A Question of Economics
Why are airfares so much cheaper when there's a Saturday stayover?
Snap out of it! You're not going around the world. You're waiting to board a flight for Indianapolis, where you'll try to smooth the ruffled feathers of a very important and very demanding client. You just found out about the trip yesterday, so you couldn't take advantage of a discounted airfare. The full-price, roundtrip ticket in your hand cost $1200 - almost half the price of that round-the-world ticket you were fantasizing about. And that's coach, not first class.
To make matters worse, the little old lady sitting in the seat next to you paid $450 for her ticket. She's flying to the same city, sitting in the same size seat, and eating the same food you are, but she was able to plan her trip around a Saturday night stayover in Indianapolis.
Anyone who has bought an airline ticket in recent years knows that planning a Saturday night stayover and purchasing the ticket in advance can lower the airfare considerably. But why?
Airfare pricing structures may seem illogical in many ways, but it's really a question of basic supply and demand. An airline ticket is similar to any other commodity.
Let's compare pumpkins and plane tickets. A nice looking pumpkin will command top price during the weeks leading up to Halloween. But if there are still lots of pumpkins sitting around the produce stand on October 29, the vendors will start to cut their prices in an effort to move the unsold jack-o-lanterns-to-be. After Halloween, the unsold pumpkins will turn mushy, and the opportunity to sell them will be lost. They will be "spoiled goods."
The "spoiled goods." concept also applies to airplane seats. If a jetliner takes off half full, the unsold seats are, for all intents and purposes, "spoiled goods." After the plane is in the air, the opportunity to sell empty seats is gone.
And unlike pumpkin vendors, airlines would have a much tougher time cutting ticket prices one or two days before a scheduled departure. Some of them offer a type of last minute discounting when they sell stand-by tickets, but very few business travelers can wait around an airport hoping to get such a seat. Nor do business travelers often have the luxury of planning their trips far in advance. There are always urgent meetings "on the Coast" or one-day sales meetings in Chicago or meetings that have to be rescheduled for one reason or another, and these things almost always happen at the last minute.

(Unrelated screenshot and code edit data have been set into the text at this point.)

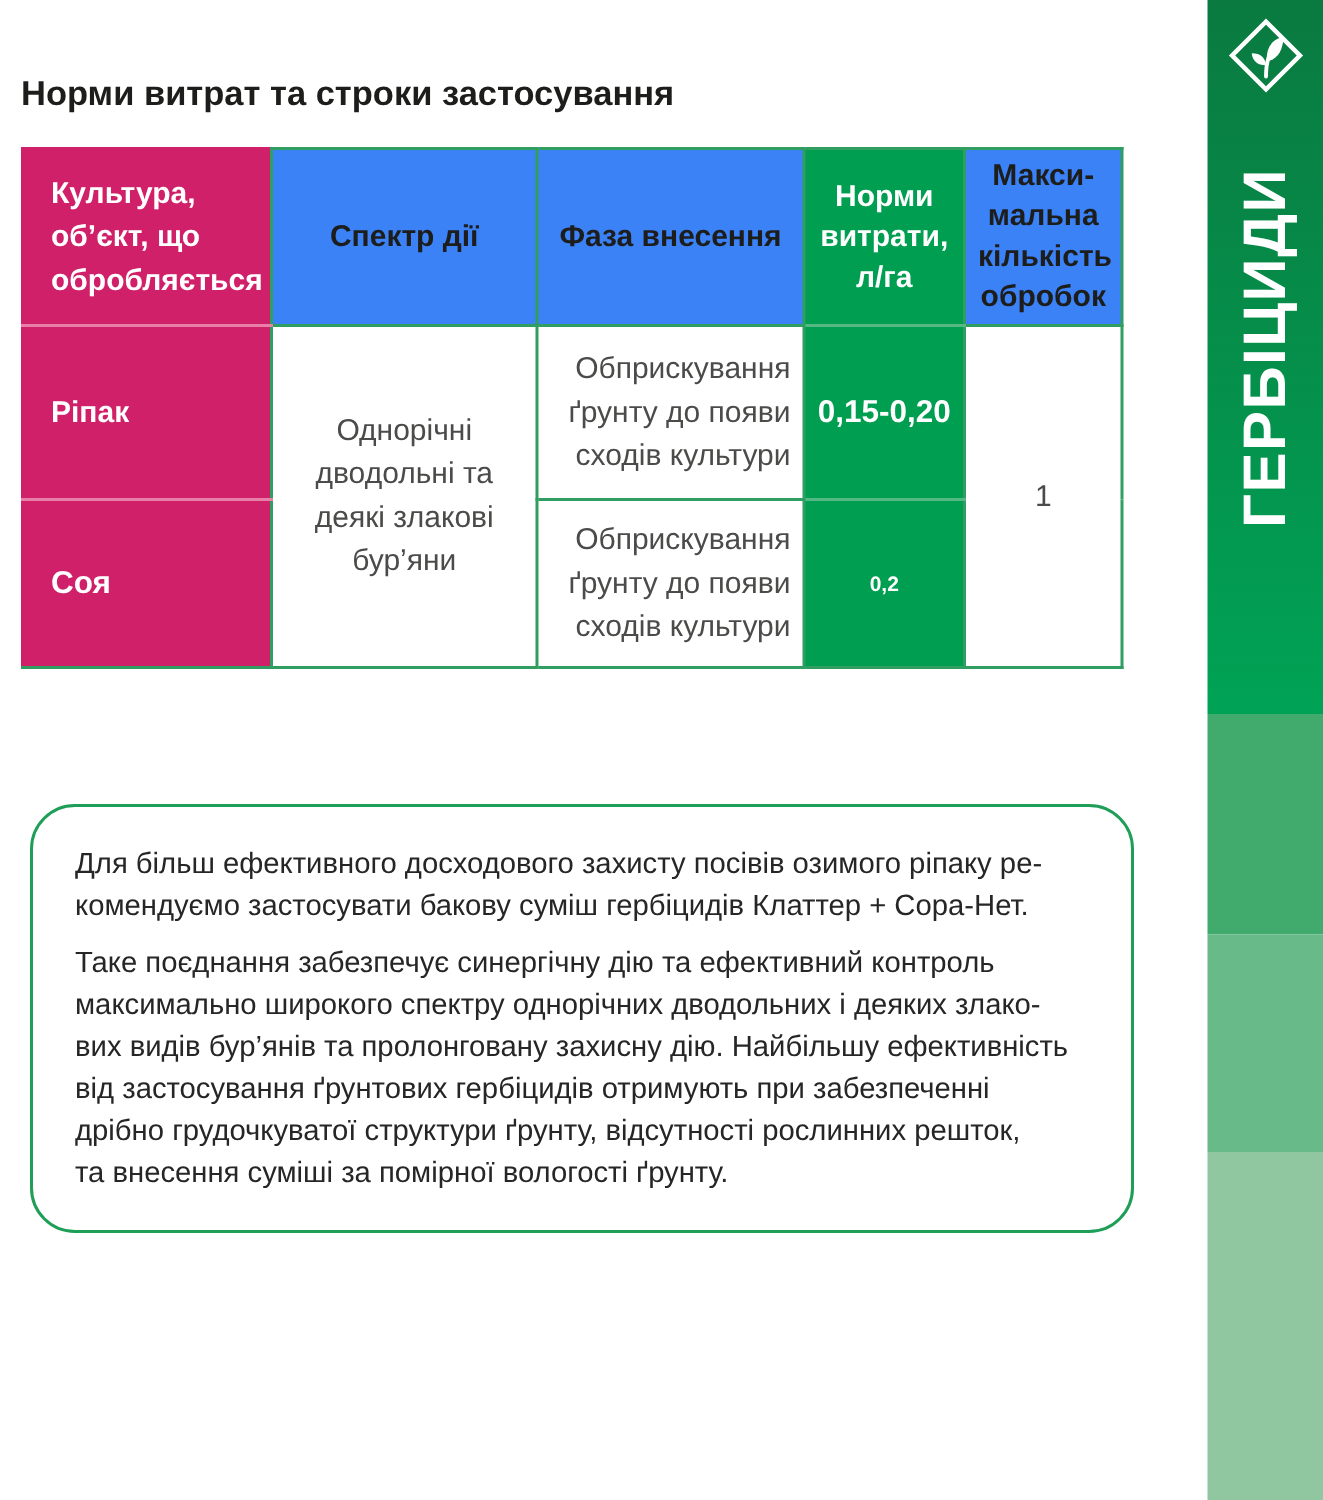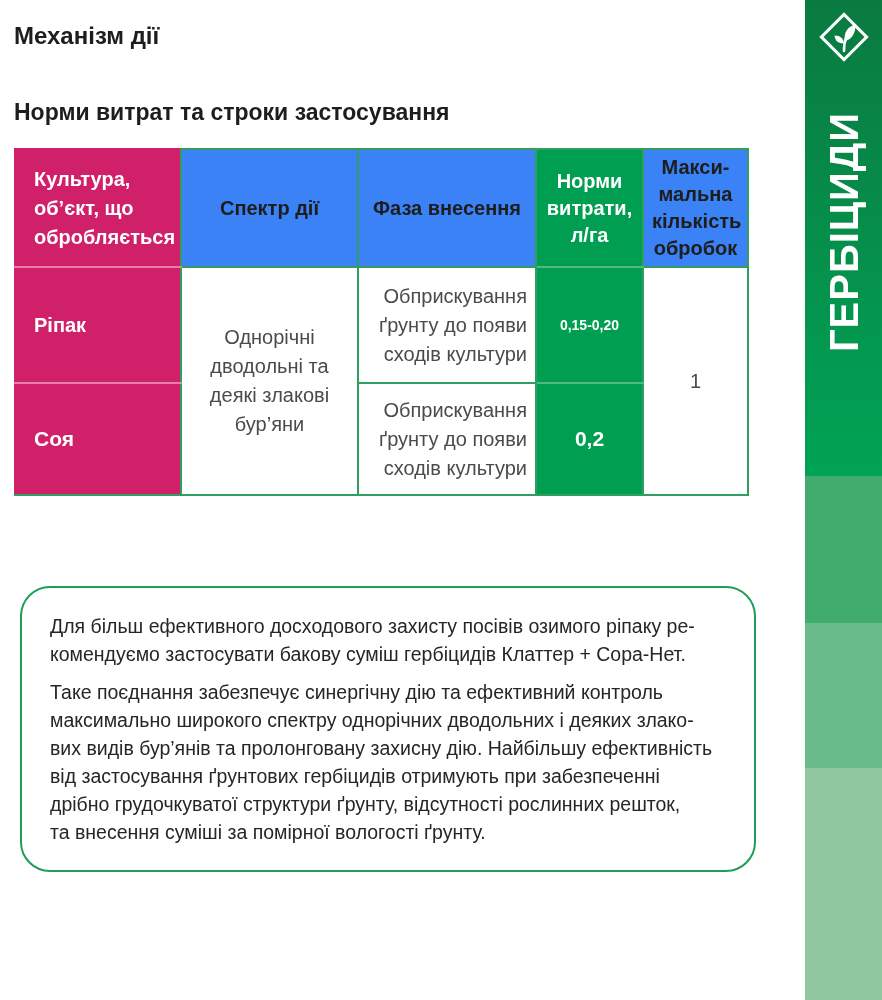"Механізм дії" h1.h1 { html: <h1>Механізм дії</h1> -> none }
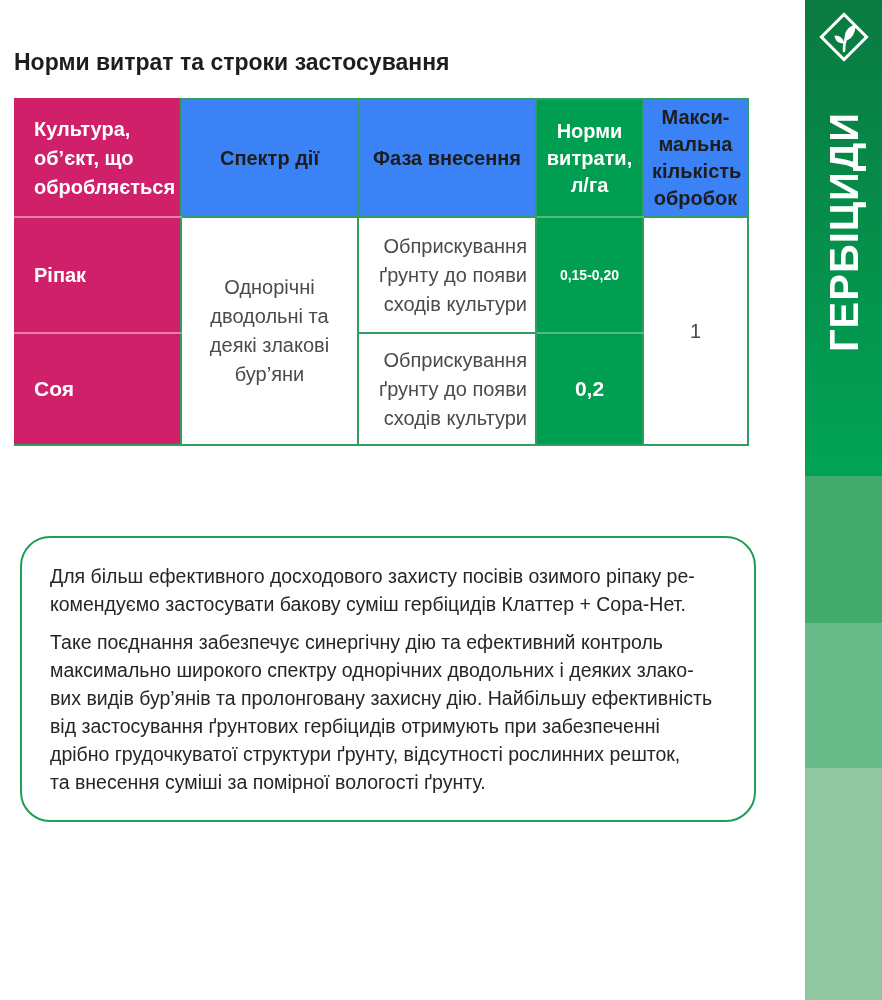"0,15-0,20" .row-1 .green-cell { font-size: 14px -> 21px }
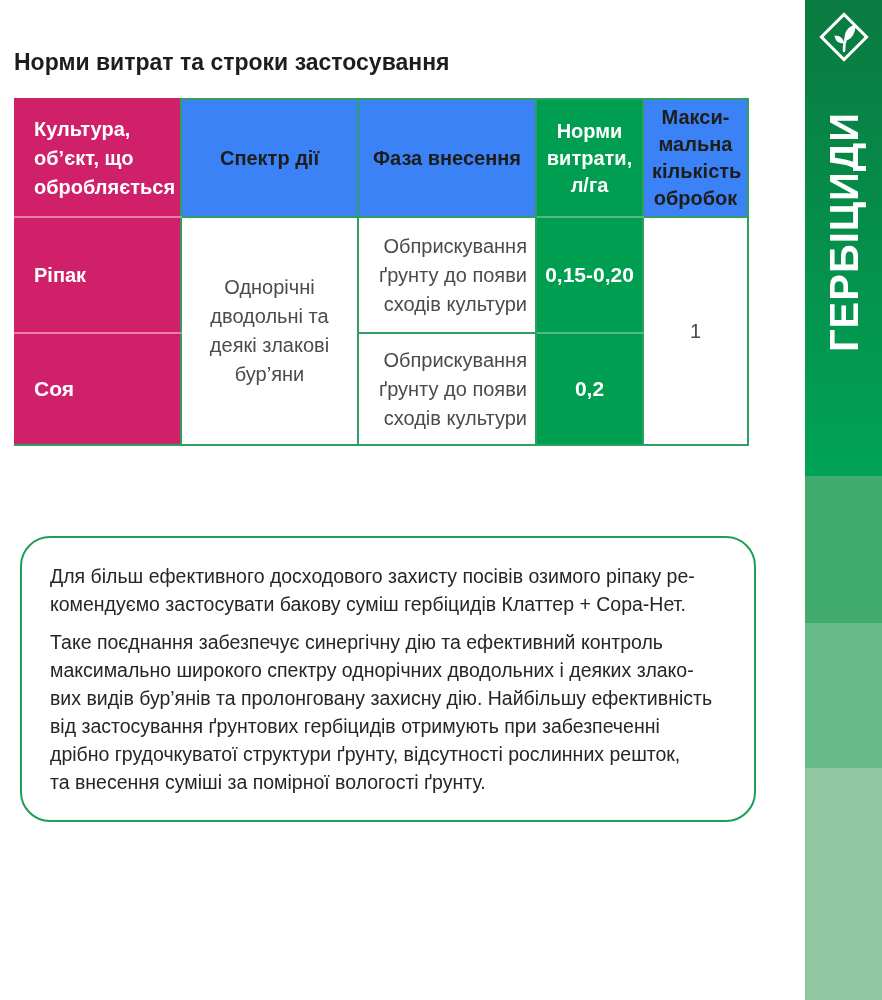"0,2" .row-2 .green-cell { font-size: 21px -> 14px }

In short, business travelers require a high degree of flexibility, and they end up paying for it. Airlines try to accommodate the business traveler's need for flexibility by scheduling three or four flights a day to a given destination. They also leave seats open for those who need to change their plans or travel at a moment's notice. From the airlines' point of view, this represents a significant cost.
Leisure travelers, of course, have a far higher degree of flexibility. Someone who wants to visit a cousin in St. Louis doesn't necessarily need to fly on a particular day. He or she can take advantage of those cheaper fares that require a Saturday night stayover, and the airlines can sell those seats that would otherwise have ended up as "spoiled goods."
Of course on any given day a business traveler might pay top dollar for an airline ticket and end up sitting next to a leisure traveler who is flying to the same destination at a fraction of the cost. This often leads to the suggestion that business travelers are subsidizing leisure travelers. But airlines counter by saying that without the leisure traveler, the business traveler would be paying even more. They maintain that there just isn't enough high-end business demand to support a full schedule that allows the business traveler such a high degree of flexibility. For example, on Saturdays and Sundays, when the business people are at home recovering from a killer week of business travel, the airlines are turning aircraft around -- flying them back to their home bases. Without leisure travelers, most of those planes would be flying home empty. That's a lot of "spoiled goods."
Bonus Question:
If you're flying to this U.S. city, a Saturday stayover
will probably not reduce the price of your plane ticket.
Hint: Think "high roller."
That's right! Las Vegas. There's so much demand for weekend travel to Las Vegas that airlines can fill the seats without offering an incentive.